**Work request:** Copy all entries without alteration and skip the pictures they hold.

**Data for the task:**
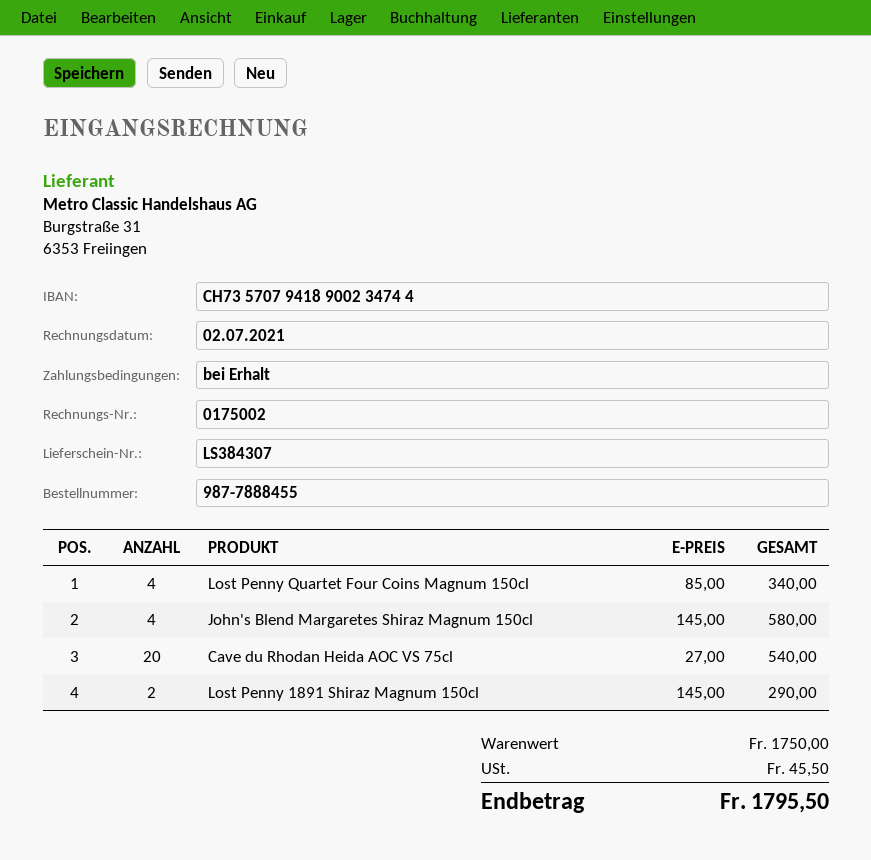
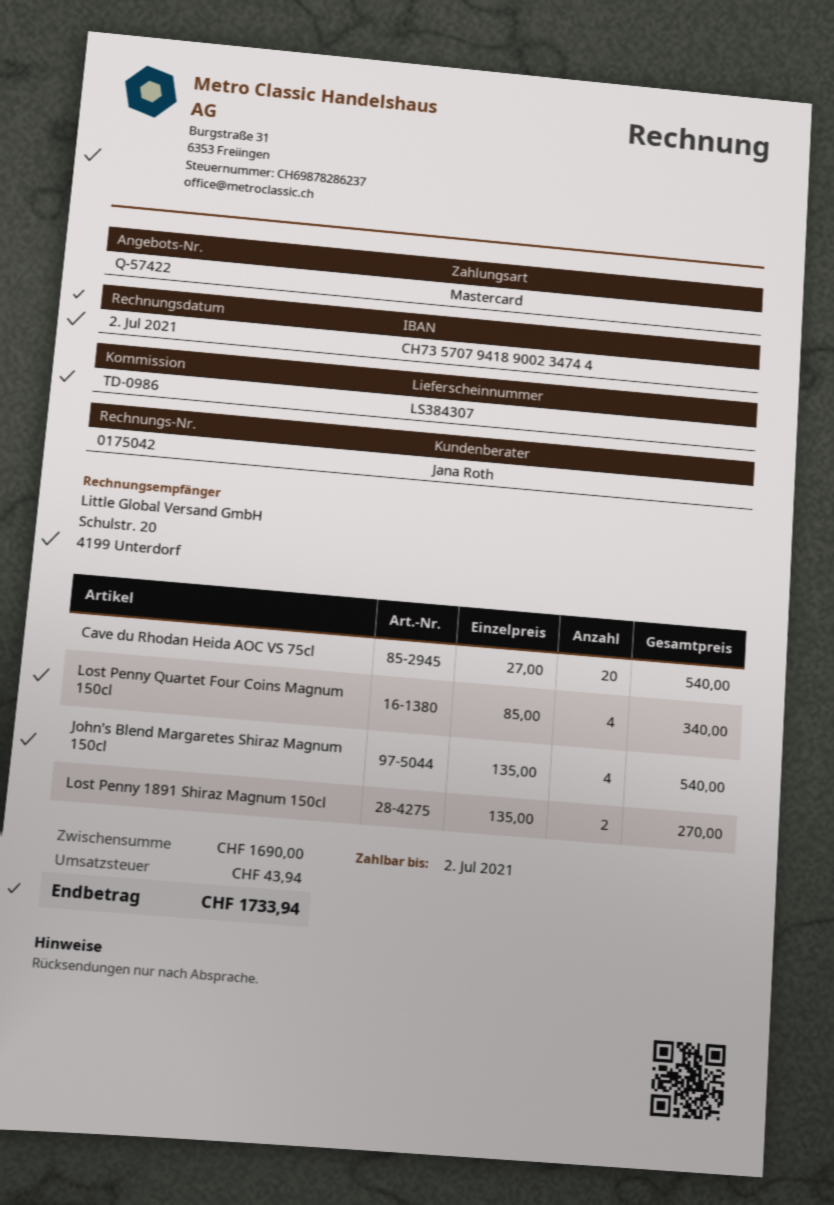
invoice number: 0175002 -> 0175042
John's Blend Margaretes Shiraz Magnum 150cl: 4 x 145.00 = 580.00 -> 4 x 135.00 = 540.00
Lost Penny 1891 Shiraz Magnum 150cl: 2 x 145.00 = 290.00 -> 2 x 135.00 = 270.00
subtotal: 1750.00 -> 1690.00
tax: 45.50 -> 43.94
total: 1795.50 -> 1733.94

**Exercise result:**
invoice number: 0175002 -> 0175042
John's Blend Margaretes Shiraz Magnum 150cl: 4 x 145.00 = 580.00 -> 4 x 135.00 = 540.00
Lost Penny 1891 Shiraz Magnum 150cl: 2 x 145.00 = 290.00 -> 2 x 135.00 = 270.00
subtotal: 1750.00 -> 1690.00
tax: 45.50 -> 43.94
total: 1795.50 -> 1733.94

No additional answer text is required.